### [Work item]
Scan the records below. List lines holding "yarn".

### [Information]
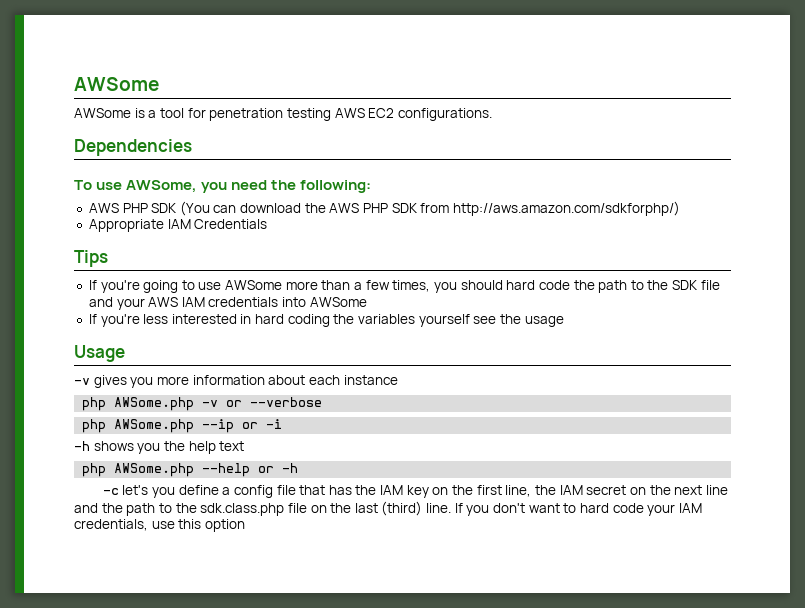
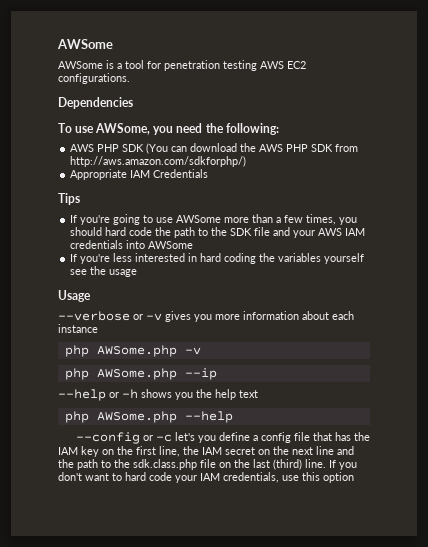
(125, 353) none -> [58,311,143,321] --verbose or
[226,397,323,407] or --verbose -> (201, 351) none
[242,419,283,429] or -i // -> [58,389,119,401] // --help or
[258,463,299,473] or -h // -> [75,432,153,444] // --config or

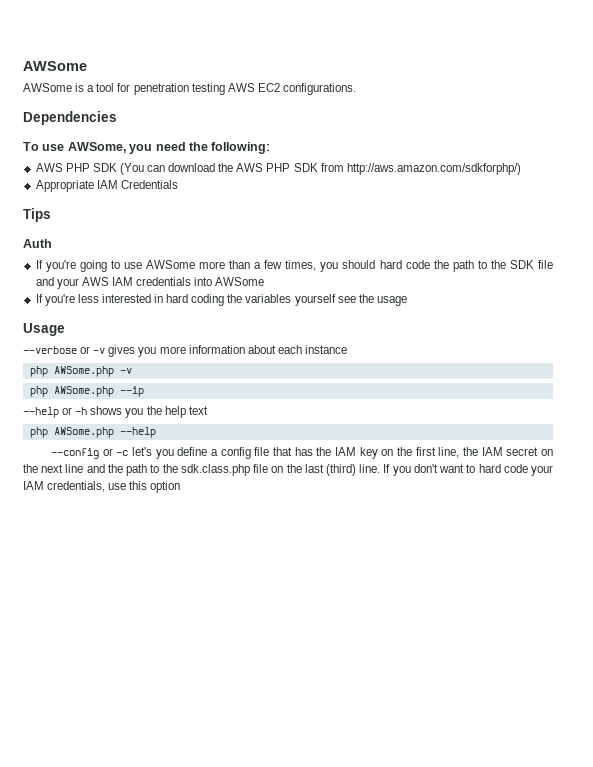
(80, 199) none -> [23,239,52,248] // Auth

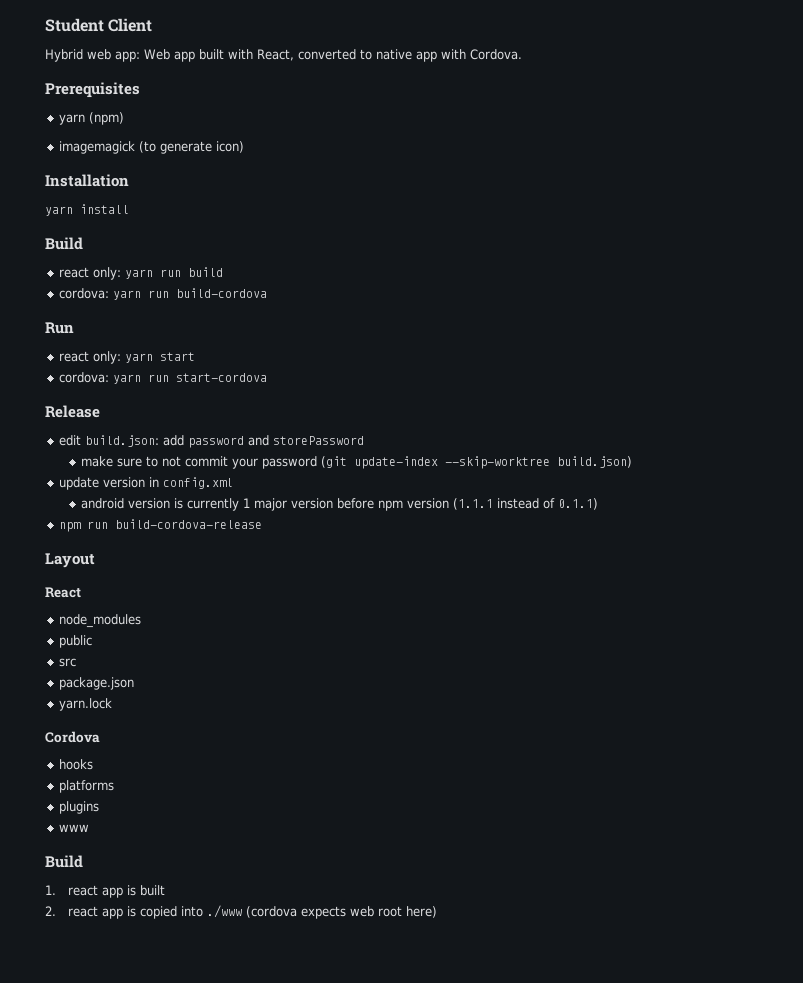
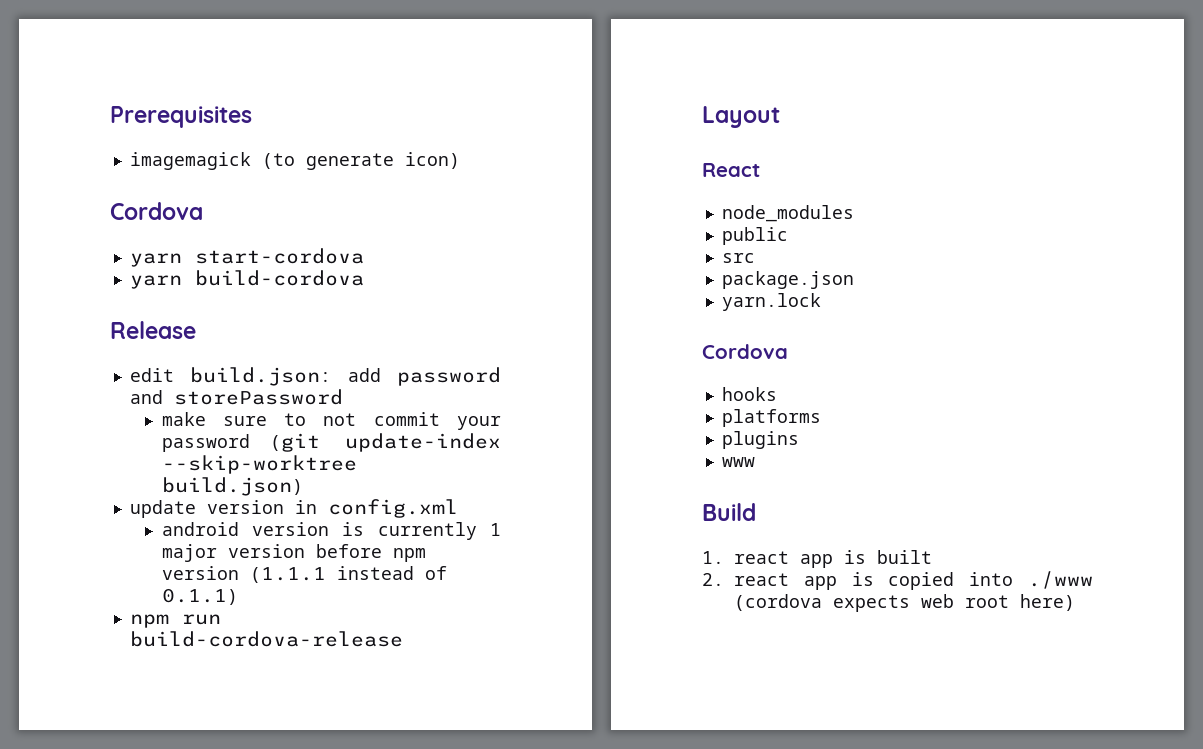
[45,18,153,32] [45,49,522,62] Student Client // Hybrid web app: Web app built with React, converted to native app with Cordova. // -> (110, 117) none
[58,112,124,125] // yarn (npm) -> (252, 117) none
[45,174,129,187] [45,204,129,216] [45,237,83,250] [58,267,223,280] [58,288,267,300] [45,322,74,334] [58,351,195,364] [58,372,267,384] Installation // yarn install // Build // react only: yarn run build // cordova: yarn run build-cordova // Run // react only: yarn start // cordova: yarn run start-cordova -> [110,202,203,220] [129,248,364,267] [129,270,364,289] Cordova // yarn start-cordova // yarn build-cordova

### [Answer for the task]
[58,112,124,125] // yarn (npm) -> (252, 117) none
[45,174,129,187] [45,204,129,216] [45,237,83,250] [58,267,223,280] [58,288,267,300] [45,322,74,334] [58,351,195,364] [58,372,267,384] Installation // yarn install // Build // react only: yarn run build // cordova: yarn run build-cordova // Run // react only: yarn start // cordova: yarn run start-cordova -> [110,202,203,220] [129,248,364,267] [129,270,364,289] Cordova // yarn start-cordova // yarn build-cordova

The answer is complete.